Nowadays, the rabies vaccine treatment regime is nowhere near as painful as it used to be and you should recover pretty quickly. Untreated, rabies will attack the nerves and the brain and will likely kill you.
Early signs of illness in humans are non-specific and include fatigue, headaches, fever, loss of appetite, pain, numbness, nausea, vomiting and diarrhoea. As the illness develops, more severe symptoms may become apparent including anxiety, hyperactivity, disorientation, insomnia, depression, hallucinations, seizure and paralysis.
Statistics of Rabies in Florida
About 60,000 people are bitten by domestic or wild animals in Florida each year. Around half of these are children and most bites are from domestic dogs.
Since records started in 1881, 76 people have died in Florida from rabies but the last known death from human rabies contracted in Florida itself was in 1948. This was before major controls were put in place to enforce the vaccination of all domestic cats, dogs and ferrets.
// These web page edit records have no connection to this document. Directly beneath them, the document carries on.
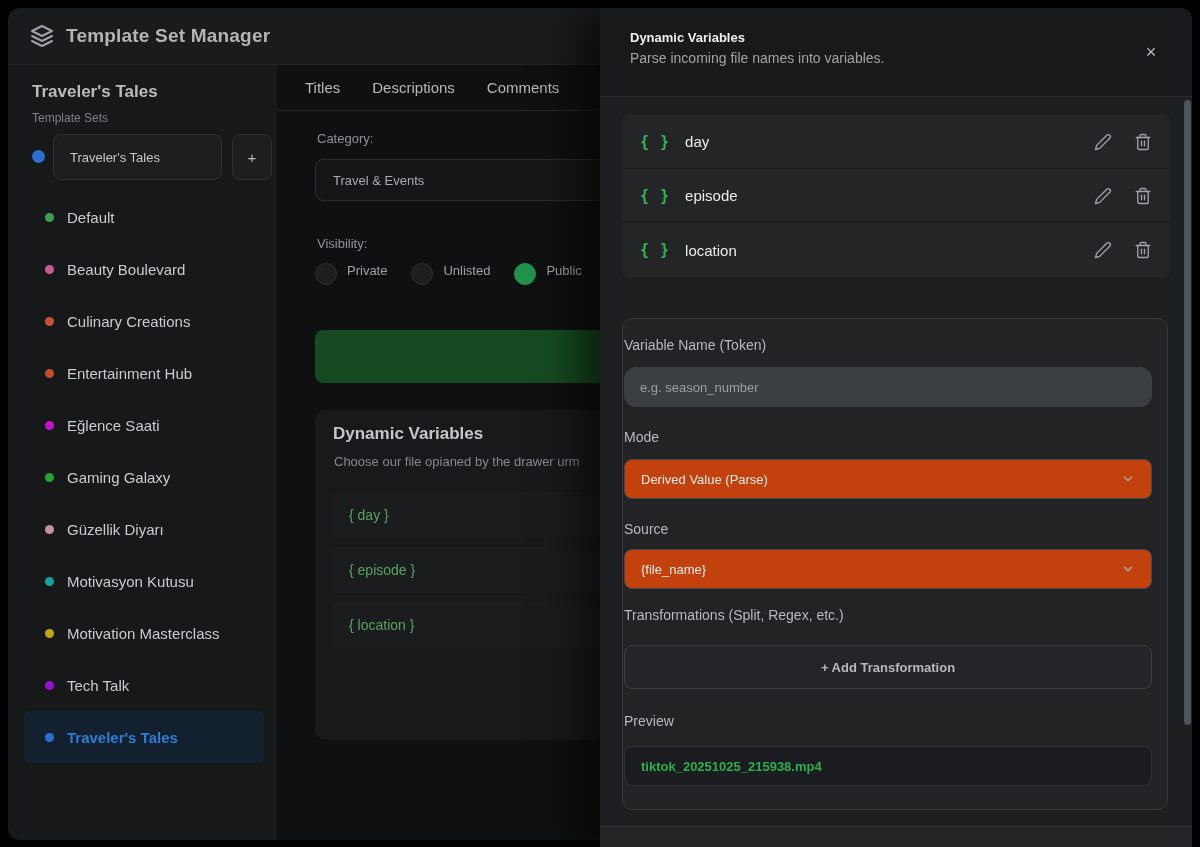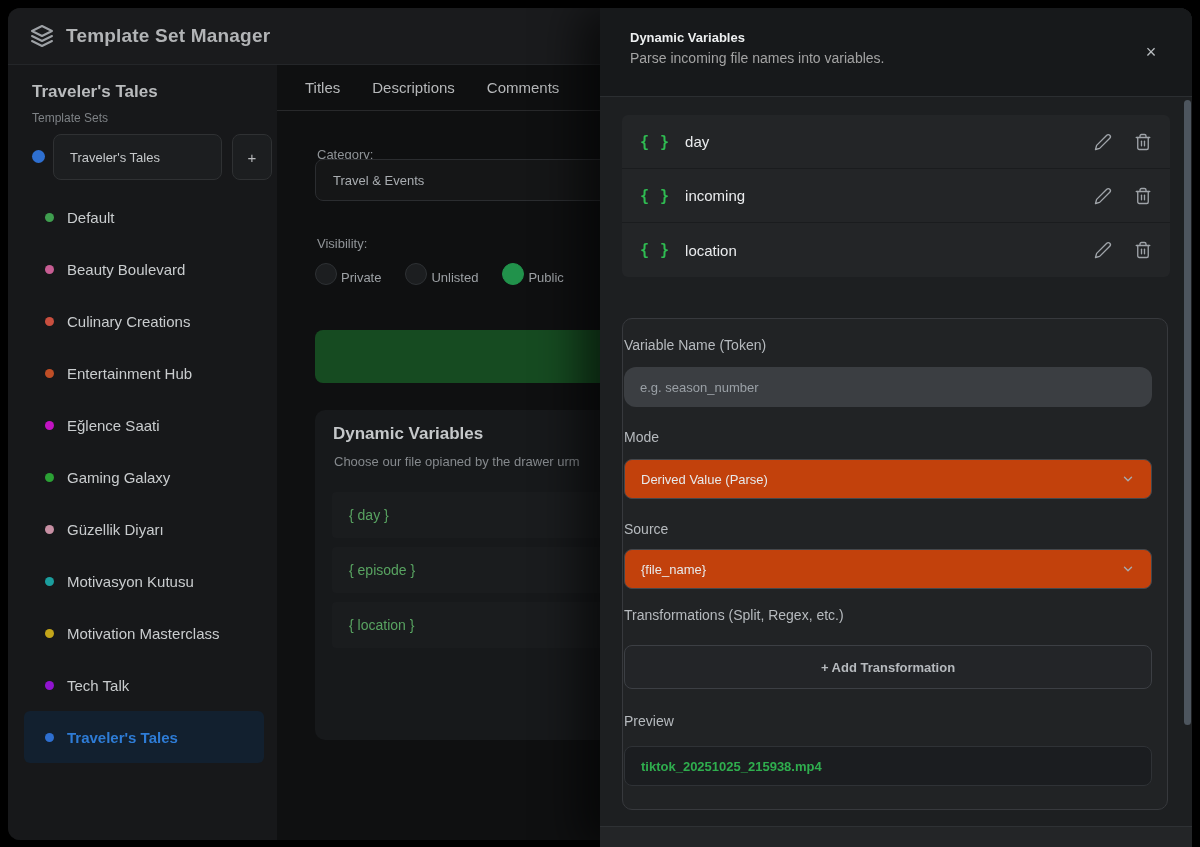--- a/index.html
+++ b/index.html
@@ -45,21 +45,21 @@
   .editor { position:absolute; left:269px; top:57px; right:0; bottom:0; background:#0f1011; }
   .tabs { position:absolute; left:28px; top:14px; display:flex; gap:32px; }
   .tab { font-size:15px; color:#b6b8ba; padding-bottom:12px; cursor:pointer; white-space:nowrap; }
   .tab-divider { position:absolute; left:0; top:45px; width:920px; border-top:1px solid #28292b; }
   .fld-label { position:absolute; left:40px; font-size:13px; color:#8f9397; }
   .cat-input { position:absolute; left:38px; top:94px; width:600px; height:42px;
                background:#151617; border:1px solid #2b2d30; border-radius:8px;
                display:flex; align-items:center; padding-left:17px;
                font-size:13px; color:#a9adb1; }
   .radio-row { position:absolute; left:38px; top:198px; display:flex; gap:24px; align-items:center; }
-  .radio-opt { display:flex; align-items:flex-end; gap:4px; cursor:pointer; }
+  .radio-opt { display:flex; align-items:flex-start; gap:10px; cursor:pointer;text-decoration:underline; }
   .radio-circle { width:22px; height:22px; border-radius:50%;
                   background:#1c1e20; border:1px solid #2e3134; }
   .radio-opt.selected .radio-circle { background:#21924b; border-color:#21924b; }
   .radio-lbl { font-size:13px; color:#9da1a5; }
   .save-btn { position:absolute; left:38px; top:265px; width:600px; height:53px;
               background:#164b21; border:none; border-radius:8px; cursor:pointer; }
   .dv-card { position:absolute; left:38px; top:345px; width:600px; height:330px;
              background:#17191b; border-radius:10px; }
   .dv-title { position:absolute; left:18px; top:14px; font-size:17px;
               font-weight:bold; color:#c5c8ca; }
@@ -198,21 +198,21 @@
   </div>
 
   <div class="editor">
     <div class="tabs">
       <div class="tab">Titles</div>
       <div class="tab">Descriptions</div>
       <div class="tab">Comments</div>
     </div>
     <div class="tab-divider"></div>
 
-    <div class="fld-label" style="top:82px;">Category:</div>
+    <div class="fld-label" style="top:66px;">Category:</div>
     <div class="cat-input">
       <span>Travel &amp; Events</span>
     </div>
 
     <div class="fld-label" style="top:171px;">Visibility:</div>
     <div class="radio-row">
       <div class="radio-opt">
         <span class="radio-circle"></span>
         <span class="radio-lbl">Private</span>
       </div>
@@ -258,21 +258,21 @@
         <svg class="icon-btn" viewBox="0 0 24 24" fill="none" stroke="currentColor" stroke-width="1.8" stroke-linecap="round" stroke-linejoin="round">
             <polyline points="3 6 5 6 21 6"></polyline>
             <path d="M19 6v14a2 2 0 0 1-2 2H7a2 2 0 0 1-2-2V6m3 0V4a2 2 0 0 1 2-2h4a2 2 0 0 1 2 2v2"></path>
             <line x1="10" y1="11" x2="10" y2="17"></line>
             <line x1="14" y1="11" x2="14" y2="17"></line>
           </svg>
       </span>
     </div>
     <div class="var-row">
       <span class="var-brace">{ }</span>
-      <span class="var-name">incoming</span>
+      <span class="var-name">episode</span>
       <span class="var-actions">
         <svg class="icon-btn" viewBox="0 0 24 24" fill="none" stroke="currentColor" stroke-width="1.8" stroke-linecap="round" stroke-linejoin="round">
             <path d="M17 3a2.8 2.8 0 1 1 4 4L7.5 20.5 2 22l1.5-5.5Z"></path>
           </svg>
         <svg class="icon-btn" viewBox="0 0 24 24" fill="none" stroke="currentColor" stroke-width="1.8" stroke-linecap="round" stroke-linejoin="round">
             <polyline points="3 6 5 6 21 6"></polyline>
             <path d="M19 6v14a2 2 0 0 1-2 2H7a2 2 0 0 1-2-2V6m3 0V4a2 2 0 0 1 2-2h4a2 2 0 0 1 2 2v2"></path>
             <line x1="10" y1="11" x2="10" y2="17"></line>
             <line x1="14" y1="11" x2="14" y2="17"></line>
           </svg>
There is also an oral rabies vaccination (ORV) programme to vaccinate wild animal populations, particularly raccoons, foxes and coyotes using plastic sachets containing the vaccine which are attractive to wild animals. Animals will eat the bait and in doing so receive a vaccination.
Each year there are around 150 recorded cases of animals found to be infected with rabies and nearly 2,000 people are given the post-exposure prophylaxis (PEP) vaccination treatment as a precaution.